### WHAT THIS TASK INVOLVES
Would you please set down, word for word, the lines from the one with "[50,176,78,185] -13% ->" through the final line of the data below, omitting any pictures?

= = =

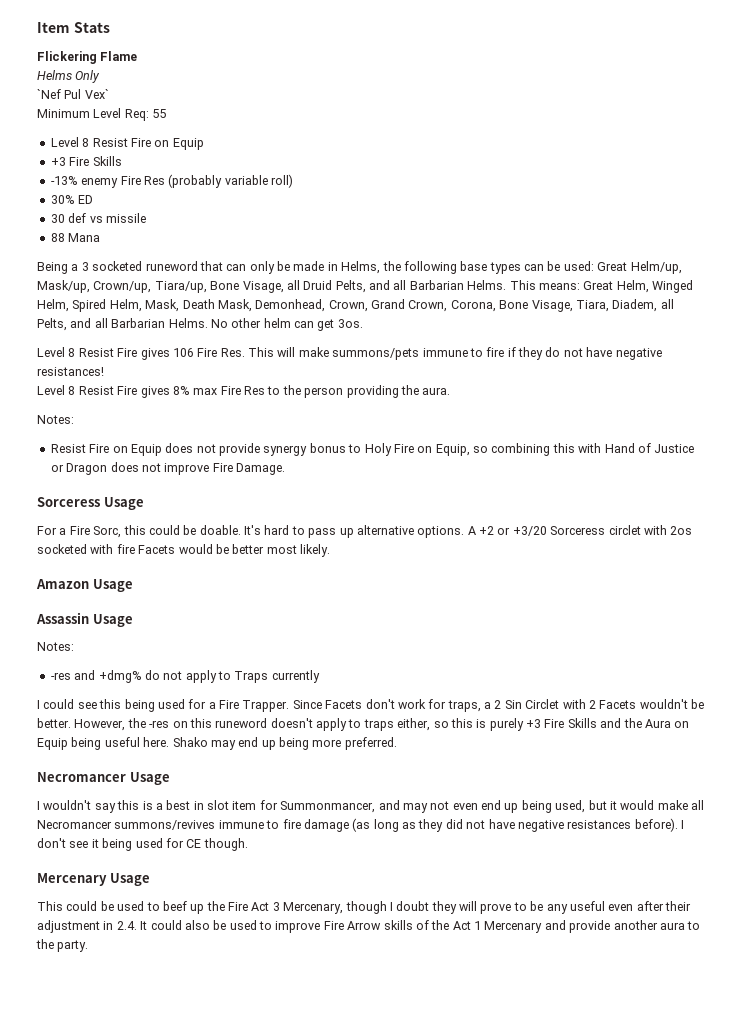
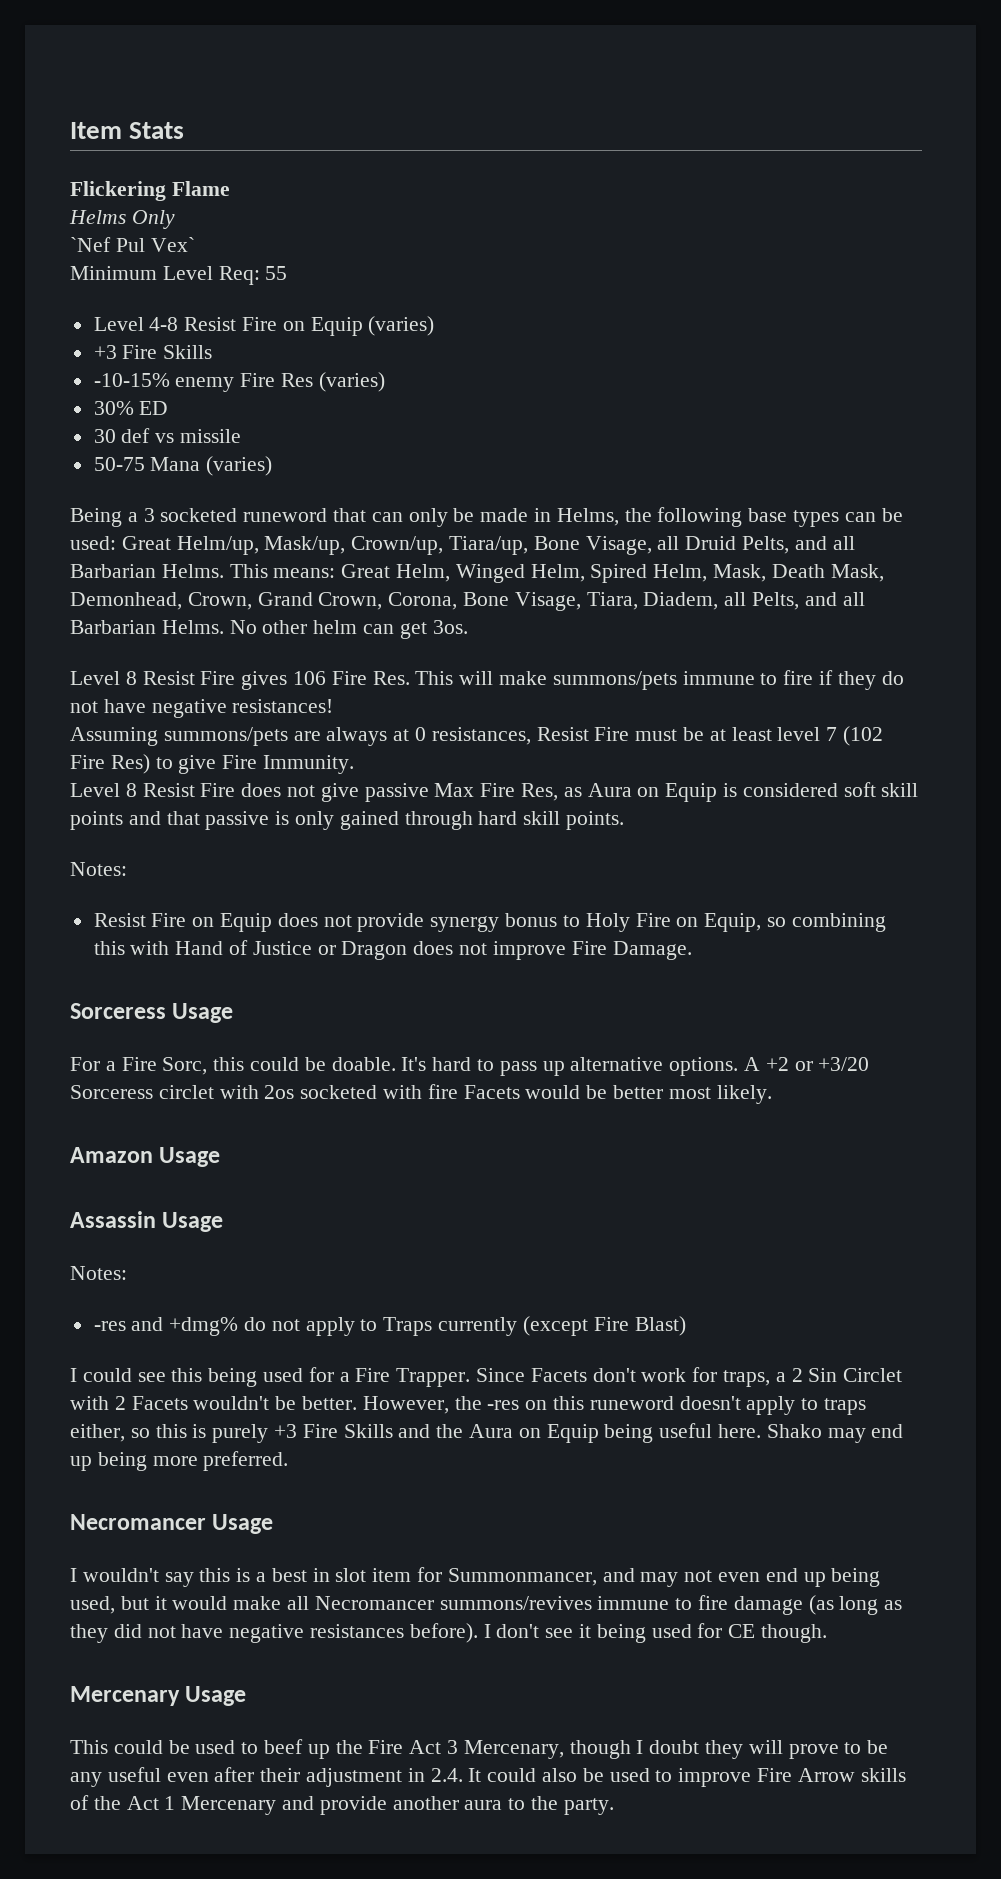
[82,138,204,150] 8 Resist Fire on Equip -> [149,316,435,336] 4-8 Resist Fire on Equip (varies)
[50,176,78,185] -13% -> [93,373,170,387] -10-15%
[168,174,293,188] (probably variable roll) -> [318,372,385,392] (varies)
[50,233,65,242] 88 -> [93,457,145,471] 50-75
(101, 237) none -> [206,456,273,476] (varies)
[37,385,451,398] Level 8 Resist Fire gives 8% max Fire Res to the person providing the aura. -> [70,726,884,746] [70,754,355,774] [70,782,919,802] [70,811,625,830] Assuming summons/pets are always at 0 resistances, Resist Fire must be at least level 7 (102 Fire Res) to give Fire Immunity. // Level 8 Resist Fire does not give passive Max Fire Res, as Aura on Equip is considered soft skill points and that passive is only gained through hard skill points.
(320, 676) none -> [522,1316,686,1336] (except Fire Blast)

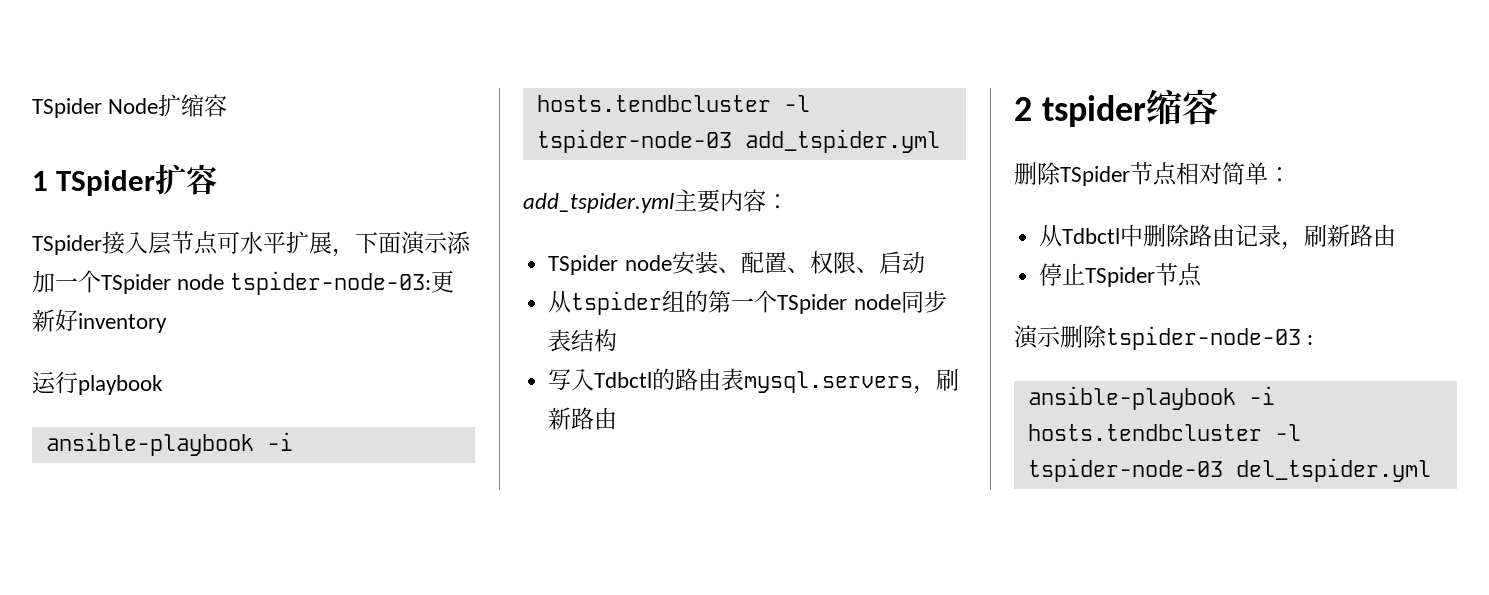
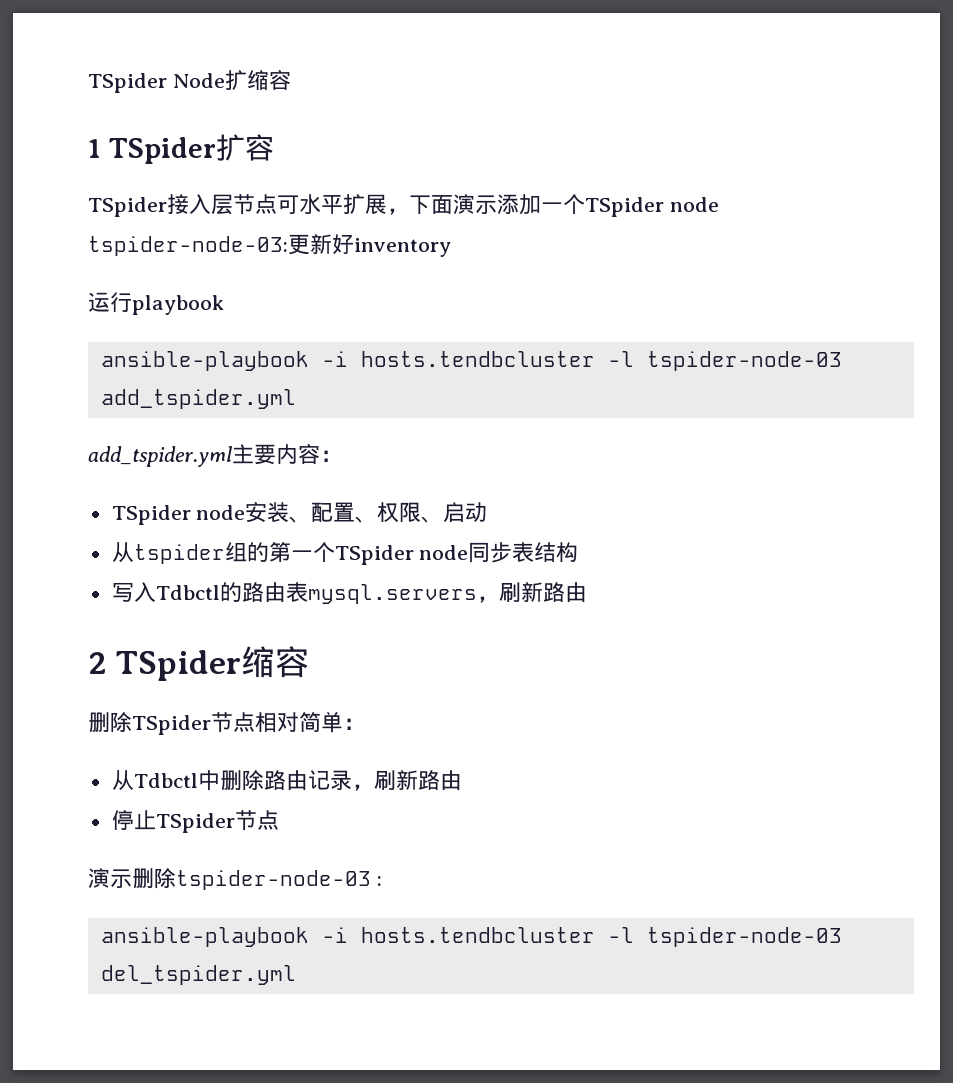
[1041,95,1146,127] tspider -> [116,650,242,681] TSpider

= = =

### TASK RESPONSE
[50,176,78,185] -13% -> [93,373,170,387] -10-15%
[168,174,293,188] (probably variable roll) -> [318,372,385,392] (varies)
[50,233,65,242] 88 -> [93,457,145,471] 50-75
(101, 237) none -> [206,456,273,476] (varies)
[37,385,451,398] Level 8 Resist Fire gives 8% max Fire Res to the person providing the aura. -> [70,726,884,746] [70,754,355,774] [70,782,919,802] [70,811,625,830] Assuming summons/pets are always at 0 resistances, Resist Fire must be at least level 7 (102 Fire Res) to give Fire Immunity. // Level 8 Resist Fire does not give passive Max Fire Res, as Aura on Equip is considered soft skill points and that passive is only gained through hard skill points.
(320, 676) none -> [522,1316,686,1336] (except Fire Blast)

[1041,95,1146,127] tspider -> [116,650,242,681] TSpider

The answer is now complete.